Andrews v. State

344 So. 2d 538 | Ala. | 1977

344 So. 2d 538 (1977)

In re James ANDREWS
v.
STATE of Alabama.
Ex parte STATE of Alabama ex rel. ATTORNEY GENERAL.

SC 2372.

Supreme Court of Alabama.

April 8, 1977.

William J. Baxley, Atty. Gen., and Linda C. Breland, Asst. Atty. Gen., for the State, petitioner.

No brief for respondent.

BLOODWORTH, Justice.

In denying this writ we state the following with respect to the Court of Criminal Appeals' decision.

We agree that a demurrer is the proper procedure normally to raise defects in an indictment.

We further agree that the defect in the indictment here, i. e., failure to name the officer assaulted, does not make the indictment void but voidable merely and that it was properly raised here by motion to quash filed before trial but after arraignment. Thomas v. State, 277 Ala. 570, 173 So. 2d 111 (1965); Ex parte State (In re: Williams v. State) [1977], Ala., 342 So. 2d 1328.

WRIT DENIED.

TORBERT, C. J., and FAULKNER, JONES and EMBRY, JJ., concur.

MADDOX, ALMON, SHORES and BEATTY, JJ., dissent.
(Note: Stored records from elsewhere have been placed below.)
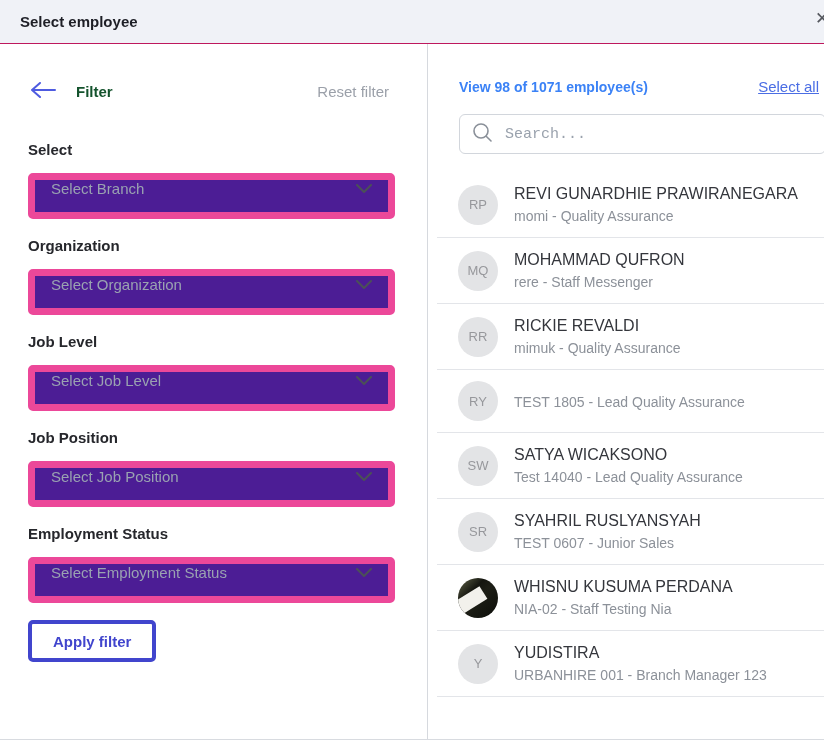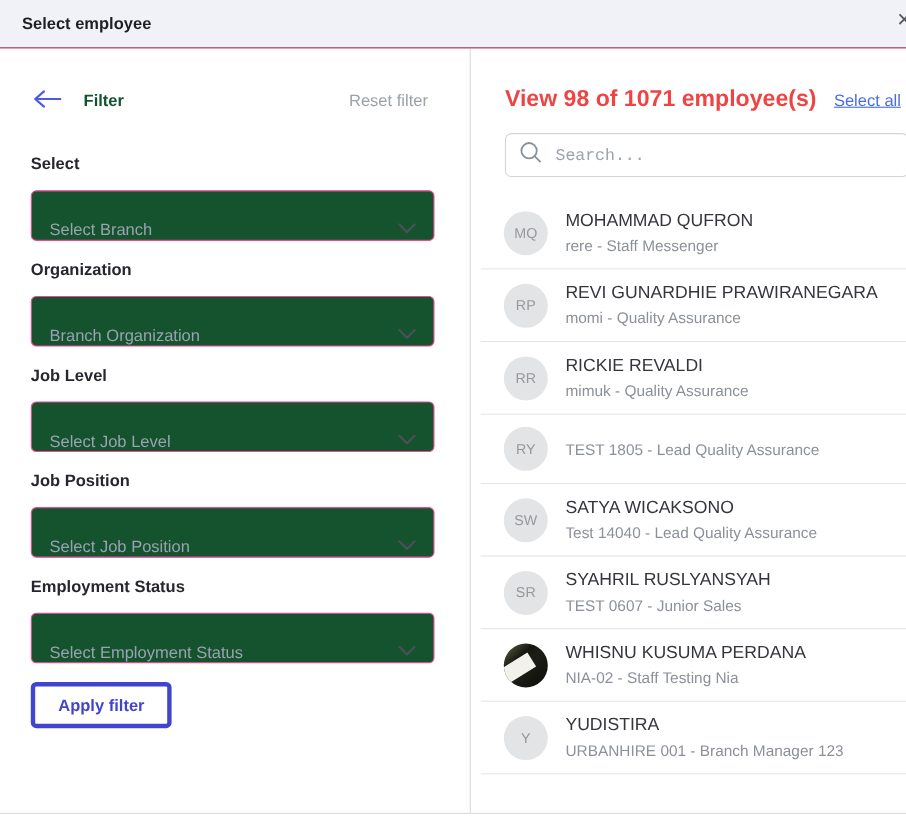--- a/index.html
+++ b/index.html
@@ -27,34 +27,34 @@
               background:none; display:flex; align-items:center; }
   .filter-title { font-size:15px; font-weight:bold; color:#14532d;
                   margin-left:20px; }
   .reset-link { margin-left:auto; margin-right:10px; font-size:15px;
                 color:#9ba0a9; cursor:pointer; }
 
   .field { margin-top:18px; }
   .field:first-of-type { margin-top:0; }
   .field-label { font-size:15px; font-weight:bold; color:#26272c;
                  margin-bottom:15px; }
-  .select { width:367px; height:46px; border:1px solid #ec4899;
-            border-radius:5px; background:#14532d; display:flex;
-            align-items:flex-end; padding:0 16px; cursor:pointer; }
+  .select { width:367px; height:46px; border:7px solid #ec4899;
+            border-radius:5px; background:#4c1d95; display:flex;
+            align-items:flex-start; padding:0 16px; cursor:pointer; }
   .select-placeholder { font-size:15px; color:#9aa2b1; flex:1; }
   .chevron { flex-shrink:0; }
 
   .apply-btn { margin-top:17px; height:42px; padding:0 21px;
                border:4px solid #4145cd; border-radius:5px; background:#fff;
                font-family:"Liberation Sans", sans-serif;
                font-size:15px; font-weight:bold; color:#4145cd; cursor:pointer; }
 
   
   .emp-header { display:flex; align-items:baseline; margin:0 5px 0 22px; }
-  .emp-summary { font-size:21px; font-weight:bold; color:#ef4444; }
+  .emp-summary { font-size:14px; font-weight:bold; color:#3b82f6; }
   .select-all { margin-left:auto; font-size:15px; color:#4a6de4;
                 text-decoration:underline; cursor:pointer; }
 
   .search-box { margin:19px 0 0 22px; width:calc(100% - 20px); height:40px;
                 border:1px solid #d2d6dc; border-radius:6px; background:#fff;
                 display:flex; align-items:center; padding:0 12px; }
   .search-input { border:none; outline:none; flex:1; margin-left:12px;
                   font-family:Liberation Mono, monospace;
                   font-size:15px; color:#333; }
   .search-input::placeholder { color:#9aa2ad; }
@@ -109,21 +109,21 @@
           <svg width="16" height="10" viewBox="0 0 16 10">
               <polyline points="1,1 8,8 15,1" fill="none" stroke="#4b5058" stroke-width="2" stroke-linecap="round" stroke-linejoin="round"></polyline>
             </svg>
         </span>
       </div>
     </div>
 
     <div class="field">
       <div class="field-label">Organization</div>
       <div class="select">
-        <span class="select-placeholder">Branch Organization</span>
+        <span class="select-placeholder">Select Organization</span>
         <span class="chevron">
           <svg width="16" height="10" viewBox="0 0 16 10">
               <polyline points="1,1 8,8 15,1" fill="none" stroke="#4b5058" stroke-width="2" stroke-linecap="round" stroke-linejoin="round"></polyline>
             </svg>
         </span>
       </div>
     </div>
 
     <div class="field">
       <div class="field-label">Job Level</div>
@@ -177,36 +177,36 @@
           <circle cx="9" cy="9" r="7" fill="none" stroke="#8a9099" stroke-width="1.6"></circle>
           <line x1="14.2" y1="14.2" x2="19" y2="19" stroke="#8a9099" stroke-width="1.6" stroke-linecap="round"></line>
         </svg>
       </span>
       <input class="search-input" type="text" placeholder="Search..." style="">
     </div>
 
     <div class="emp-list">
 
       <div class="emp-row">
+        <div class="avatar">RP</div>
+        <div class="emp-text">
+          <div class="emp-name">REVI GUNARDHIE PRAWIRANEGARA</div>
+          <div class="emp-sub">momi - Quality Assurance</div>
+        </div>
+      </div>
+
+      <div class="emp-row">
         <div class="avatar">MQ</div>
         <div class="emp-text">
           <div class="emp-name">MOHAMMAD QUFRON</div>
           <div class="emp-sub">rere - Staff Messenger</div>
         </div>
       </div>
 
       <div class="emp-row">
-        <div class="avatar">RP</div>
-        <div class="emp-text">
-          <div class="emp-name">REVI GUNARDHIE PRAWIRANEGARA</div>
-          <div class="emp-sub">momi - Quality Assurance</div>
-        </div>
-      </div>
-
-      <div class="emp-row">
         <div class="avatar">RR</div>
         <div class="emp-text">
           <div class="emp-name">RICKIE REVALDI</div>
           <div class="emp-sub">mimuk - Quality Assurance</div>
         </div>
       </div>
 
       <div class="emp-row">
         <div class="avatar">RY</div>
         <div class="emp-text">

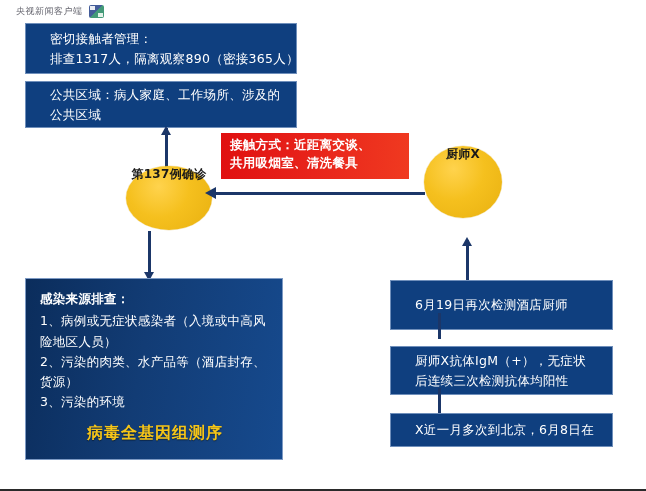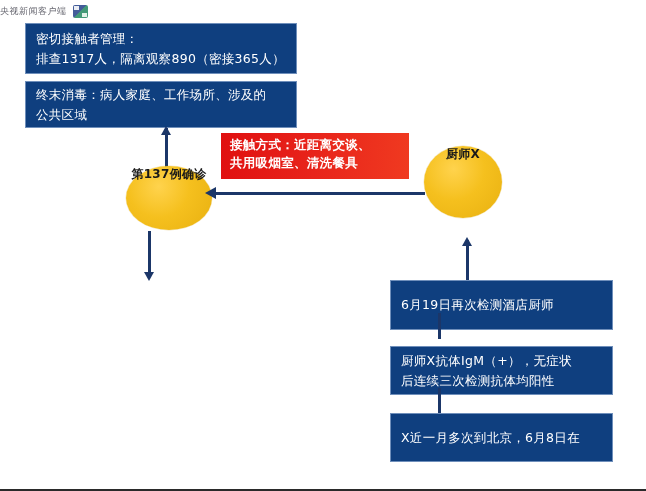--- a/index.html
+++ b/index.html
@@ -11,21 +11,21 @@
   }
   #root{
     position:relative;width:646px;height:491px;
     background:#ffffff;
     box-sizing:border-box;
     border-bottom:2px solid #2a2a2a;
   }
   
   #source-bar{
     position:absolute;left:0;top:0;width:646px;height:22px;
-    display:flex;align-items:center;gap:6px;padding-left:0;
+    display:flex;align-items:center;gap:6px;padding-left:16px;
     box-sizing:border-box;
     background:#ffffff;
   }
   #source-bar .src-text{
     font-size:9px;color:#4a4a55;letter-spacing:0.5px;
     font-family:"DejaVu Sans","Liberation Sans",sans-serif;
     filter:blur(0.25px);
     opacity:.85;
   }
   #source-bar .src-logo{
@@ -46,21 +46,21 @@
     background:#0f3f7f;
     border:1.5px solid #6f8fbb;
     color:#ffffff;
     box-sizing:border-box;
     display:flex;flex-direction:column;justify-content:center;
     font-size:12.5px;
     line-height:1.55;
     letter-spacing:.3px;
   }
   .nbox .ln{white-space:nowrap;}
-  .nbox.pad{padding:6px 10px;}
+  .nbox.pad{padding:6px 24px;}
 
   
   .bigbox{
     position:absolute;
     background:linear-gradient(100deg,#0b2d5c 0%,#123c75 45%,#164a8e 100%);
     border:1.5px solid #7d9ac4;
     color:#ffffff;
     box-sizing:border-box;
     padding:10px 12px 8px 14px;
     font-size:12.5px;
@@ -124,21 +124,21 @@
     <span class="src-text">央视新闻客户端</span>
     <span class="src-logo"></span>
   </div>
 
   <div class="nbox pad" style="left:25px;top:23px;width:272px;height:51px;">
     <div class="ln">密切接触者管理：</div>
     <div class="ln">排查1317人，隔离观察890（密接365人）</div>
   </div>
 
   <div class="nbox pad" style="left:25px;top:81px;width:272px;height:47px;">
-    <div class="ln">终末消毒：病人家庭、工作场所、涉及的</div>
+    <div class="ln">公共区域：病人家庭、工作场所、涉及的</div>
     <div class="ln">公共区域</div>
   </div>
 
   <div class="redbox" style="left:221px;top:133px;width:188px;height:46px;">
     <div class="ln">接触方式：近距离交谈、</div>
     <div class="ln">共用吸烟室、清洗餐具</div>
   </div>
 
   <div class="vline" style="left:165px;top:128px;height:40px;"></div>
   <div class="ar-up" style="left:160.5px;top:126px;"></div>
@@ -153,31 +153,40 @@
 
   <div class="hline" style="left:213px;top:192px;width:212px;"></div>
   <div class="ar-left" style="left:205px;top:187.2px;"></div>
 
   <div class="vline" style="left:148px;top:231px;height:44px;"></div>
   <div class="ar-down" style="left:143.5px;top:272px;"></div>
 
   <div class="vline" style="left:466px;top:240px;height:40px;"></div>
   <div class="ar-up" style="left:461.5px;top:237px;"></div>
 
+  <div class="bigbox" style="left:25px;top:278px;width:258px;height:182px;">
+    <div class="hd ln">感染来源排查：</div>
+    <div class="ln">1、病例或无症状感染者（入境或中高风</div>
+    <div class="ln">险地区人员）</div>
+    <div class="ln">2、污染的肉类、水产品等（酒店封存、</div>
+    <div class="ln">货源）</div>
+    <div class="ln">3、污染的环境</div>
+    <div class="yellow">病毒全基因组测序</div>
+  </div>
 
   <div class="nbox pad" style="left:390px;top:280px;width:223px;height:50px;">
     <div class="ln">6月19日再次检测酒店厨师</div>
   </div>
 
   <div class="vline" style="left:438px;top:313px;height:26px;"></div>
 
   <div class="nbox pad" style="left:390px;top:346px;width:223px;height:49px;">
     <div class="ln">厨师X抗体IgM（+），无症状</div>
     <div class="ln">后连续三次检测抗体均阳性</div>
   </div>
 
   <div class="vline" style="left:438px;top:388px;height:25px;"></div>
 
-  <div class="nbox pad" style="left:390px;top:413px;width:223px;height:49px;">
+  <div class="nbox pad" style="left:390px;top:413px;width:223px;height:34px;">
     <div class="ln">X近一月多次到北京，6月8日在</div>
   </div>
 
 </div>
 
 </body></html>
ALMON, Judge (dissenting):

Andrews was indicted for assaulting a police officer. The police officer was not *539 named in the indictment. After a plea in bar of not guilty, Andrews, pleading specially (by oral motion to quash), attempted to raise the defect in question.

Defects which render an indictment voidable merely and not void have generally been considered to be waived unless properly raised by demurrer. The cases of Thomas v. State and Ex parte State (In re: Williams v. State), supra, cited in the majority opinion, deal with jury venire composition; i. e., systematic exclusion of jurors because of race and age. The underlying considerations for the timeliness of objections to jury composition are different from objections to defects apparent on the face of the indictment. Defects apparent on the face of the indictment are easily noticeable before pleading to the merits is required; whereas, improper jury composition may not be discovered until after arraignment and sometimes involves constitutional questions. Thomas v. State, supra. Therefore, I do not consider the above cases controlling in this instance.

If this indictment is void for due process reasons, as I read the opinion of the Court of Criminal Appeals to hold, then a conflict exists with Adkins v. State, 291 Ala. 695, 287 So. 2d 451.

Adkins holds that an indictment charging the sale of marihuana need not allege the vendee even when challenged by demurrer. The Court of Criminal Appeals holds that the assaulted police officer must be named or the indictment is void for due process reasons.

Suppose John Doe is indicted for selling drugs and the indictment does not allege the person to whom the drugs were sold. And suppose further that John Doe had recently made several drug sales at different times to different persons or that he has made no drug sales at all. Is John Doe given sufficient due process notice of what specific conduct forms the basis of the charge against him?

Suppose on the other hand, Richard Roe is indicted for assaulting a police officer and the indictment does not allege the name of the police officer assaulted. And suppose further that Richard Roe has recently assaulted several different police officers at different times or that he has assaulted no one. Which specific conduct or incident should Richard Roe prepare to defend against?

What is the difference between the two examples within the limited context of due process (notice of the charge so that one may prepare a defense)?

I would grant the writ and resolve what I consider to be a conflict in the law.

MADDOX, SHORES and BEATTY, JJ., concur.